If you make a wheat beer from extract, does that mean you also use 20% barley extract just to match?
 
Interesting. That makes it easy.

How bitter are wheat beers? I'm trying to make a ~1.050 Sierra Nevada Kellerweis clone. I have an ounce of Perle but I'm not sure how many IBU I should be going for, because I've never brewed a wheat beer.
 
BetterSense said:
I have heard that when you make all-grain wheat beers, you have to include about 20% barley to help convert the wheat.

If you make a wheat beer from extract, does that mean you also use 20% barley extract just to match?

Wheat is more powerful than barley malt. It has more conversion power than a hydrogen bomb.

You can use 100% extract. Barley is already in your extract.
 
I was told there is not enough enzyme to protein ratio in wheat to break everything down, thus you "have to" add some barley.

Do people really make all-grain beers with purely malted wheat and no barley?
 
I was told there is not enough enzyme to protein ratio in wheat to break everything down, thus you "have to" add some barley.

Do people really make all-grain beers with purely malted wheat and no barley?
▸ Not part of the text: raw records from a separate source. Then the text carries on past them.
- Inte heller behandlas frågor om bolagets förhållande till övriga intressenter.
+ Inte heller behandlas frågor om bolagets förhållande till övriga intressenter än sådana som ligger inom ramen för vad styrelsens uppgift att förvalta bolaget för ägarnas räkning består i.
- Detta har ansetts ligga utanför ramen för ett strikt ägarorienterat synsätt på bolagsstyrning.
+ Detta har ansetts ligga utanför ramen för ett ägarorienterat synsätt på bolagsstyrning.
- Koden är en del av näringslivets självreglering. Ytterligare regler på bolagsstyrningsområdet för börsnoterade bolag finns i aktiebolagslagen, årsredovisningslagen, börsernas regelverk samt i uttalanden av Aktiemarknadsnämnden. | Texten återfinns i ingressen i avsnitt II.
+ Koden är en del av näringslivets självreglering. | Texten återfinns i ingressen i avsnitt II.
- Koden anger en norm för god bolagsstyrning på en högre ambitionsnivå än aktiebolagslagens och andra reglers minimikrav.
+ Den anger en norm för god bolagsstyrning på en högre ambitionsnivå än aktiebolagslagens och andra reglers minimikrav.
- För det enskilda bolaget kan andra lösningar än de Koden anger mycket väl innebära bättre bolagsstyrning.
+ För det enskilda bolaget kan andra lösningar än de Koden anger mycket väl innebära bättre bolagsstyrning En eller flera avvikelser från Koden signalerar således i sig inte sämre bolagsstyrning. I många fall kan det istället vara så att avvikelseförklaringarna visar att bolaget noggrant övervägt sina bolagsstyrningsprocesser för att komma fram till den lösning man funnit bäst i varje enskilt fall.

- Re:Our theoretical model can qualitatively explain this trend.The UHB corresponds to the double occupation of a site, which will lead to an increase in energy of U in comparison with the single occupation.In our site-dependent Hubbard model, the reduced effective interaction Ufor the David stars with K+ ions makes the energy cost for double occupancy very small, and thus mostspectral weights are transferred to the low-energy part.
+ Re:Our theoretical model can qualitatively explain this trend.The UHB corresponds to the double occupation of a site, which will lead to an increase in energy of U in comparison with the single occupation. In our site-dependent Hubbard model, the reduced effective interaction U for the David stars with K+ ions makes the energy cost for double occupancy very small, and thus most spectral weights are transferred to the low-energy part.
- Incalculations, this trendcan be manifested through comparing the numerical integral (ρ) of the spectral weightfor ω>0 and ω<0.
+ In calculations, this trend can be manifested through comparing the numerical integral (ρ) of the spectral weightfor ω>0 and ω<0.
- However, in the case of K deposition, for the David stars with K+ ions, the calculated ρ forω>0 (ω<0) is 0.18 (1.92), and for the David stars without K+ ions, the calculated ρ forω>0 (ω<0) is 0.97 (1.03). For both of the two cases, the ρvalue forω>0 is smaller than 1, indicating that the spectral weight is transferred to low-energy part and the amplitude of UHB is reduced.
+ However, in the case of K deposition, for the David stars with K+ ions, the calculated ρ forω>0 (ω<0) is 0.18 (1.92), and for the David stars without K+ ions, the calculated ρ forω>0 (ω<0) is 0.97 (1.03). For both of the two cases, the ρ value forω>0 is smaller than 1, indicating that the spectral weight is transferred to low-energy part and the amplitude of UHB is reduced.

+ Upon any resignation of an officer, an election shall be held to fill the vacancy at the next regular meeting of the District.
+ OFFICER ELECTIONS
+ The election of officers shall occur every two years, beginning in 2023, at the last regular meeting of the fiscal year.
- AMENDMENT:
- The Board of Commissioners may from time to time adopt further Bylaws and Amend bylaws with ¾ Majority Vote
The problem with wheat isn't its lack of enzymatic power, is the lack of a husk that makes lautering and sparging impossible. The only way to do 100% wheat that I know of is to do brew-in-a-bag, where that isn't an issue. You could also do it with a ton of rice hulls, but then I don't know if you could call that 100% wheat.
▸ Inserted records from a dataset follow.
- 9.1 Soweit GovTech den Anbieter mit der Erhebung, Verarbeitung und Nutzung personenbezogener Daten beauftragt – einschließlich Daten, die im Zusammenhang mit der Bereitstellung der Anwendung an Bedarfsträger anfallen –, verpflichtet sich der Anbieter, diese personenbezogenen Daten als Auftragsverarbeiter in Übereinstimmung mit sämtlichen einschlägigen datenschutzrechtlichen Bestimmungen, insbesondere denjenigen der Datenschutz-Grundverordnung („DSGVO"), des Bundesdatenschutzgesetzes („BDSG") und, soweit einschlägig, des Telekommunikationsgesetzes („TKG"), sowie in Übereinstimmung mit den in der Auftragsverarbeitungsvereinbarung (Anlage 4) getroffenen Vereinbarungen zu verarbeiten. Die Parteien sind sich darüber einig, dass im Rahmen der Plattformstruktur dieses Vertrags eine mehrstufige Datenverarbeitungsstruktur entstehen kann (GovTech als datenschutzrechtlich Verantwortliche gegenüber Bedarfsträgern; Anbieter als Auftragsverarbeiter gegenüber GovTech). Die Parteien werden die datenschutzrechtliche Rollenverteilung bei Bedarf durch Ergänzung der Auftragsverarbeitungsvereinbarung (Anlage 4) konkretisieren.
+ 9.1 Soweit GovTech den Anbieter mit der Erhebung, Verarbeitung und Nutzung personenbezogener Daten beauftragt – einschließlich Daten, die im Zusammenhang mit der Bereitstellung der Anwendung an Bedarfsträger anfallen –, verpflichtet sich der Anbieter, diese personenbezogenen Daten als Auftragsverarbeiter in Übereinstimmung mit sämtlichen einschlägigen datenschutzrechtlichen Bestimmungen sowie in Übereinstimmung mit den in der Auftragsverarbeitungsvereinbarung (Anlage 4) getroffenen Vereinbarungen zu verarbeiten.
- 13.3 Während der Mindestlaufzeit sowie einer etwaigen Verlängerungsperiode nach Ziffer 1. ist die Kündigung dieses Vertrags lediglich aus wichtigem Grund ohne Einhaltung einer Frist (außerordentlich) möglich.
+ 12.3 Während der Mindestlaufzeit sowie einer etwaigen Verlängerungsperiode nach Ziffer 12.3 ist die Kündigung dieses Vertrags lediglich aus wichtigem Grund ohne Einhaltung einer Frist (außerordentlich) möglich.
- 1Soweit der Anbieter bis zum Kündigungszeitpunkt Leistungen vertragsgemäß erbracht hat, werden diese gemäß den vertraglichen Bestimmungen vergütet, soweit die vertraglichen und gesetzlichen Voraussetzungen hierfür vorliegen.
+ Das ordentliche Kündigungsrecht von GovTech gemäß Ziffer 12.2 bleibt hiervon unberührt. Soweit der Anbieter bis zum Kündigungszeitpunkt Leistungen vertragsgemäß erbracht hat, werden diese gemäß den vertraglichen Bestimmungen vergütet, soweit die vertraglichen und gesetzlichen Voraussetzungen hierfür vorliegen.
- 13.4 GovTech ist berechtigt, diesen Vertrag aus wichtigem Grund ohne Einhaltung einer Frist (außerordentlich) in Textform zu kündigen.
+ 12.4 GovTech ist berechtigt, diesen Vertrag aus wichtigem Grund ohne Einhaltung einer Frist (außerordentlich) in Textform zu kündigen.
It can be done. The folks at Basic Brewing have done both 100% wheat and 100% rye beers. I think they were doing it to do it, I don't think it'd taste very good, and it's certainly not a common practice. In my wheat beers, I usually go 55-60% wheat, the rest barley.
 
I brewed a gratzer a couple years ago and got hooked. It's 100% wheat. Modern wheat is so well modified it outperforms almost all barley. A really good wheat will out-convert six row barley. As Qhrumphf points out, lautering and sparging is rough so you either need a lot of rice hulls or BIAB. BIAB is way easier but it can be done with rice hulls.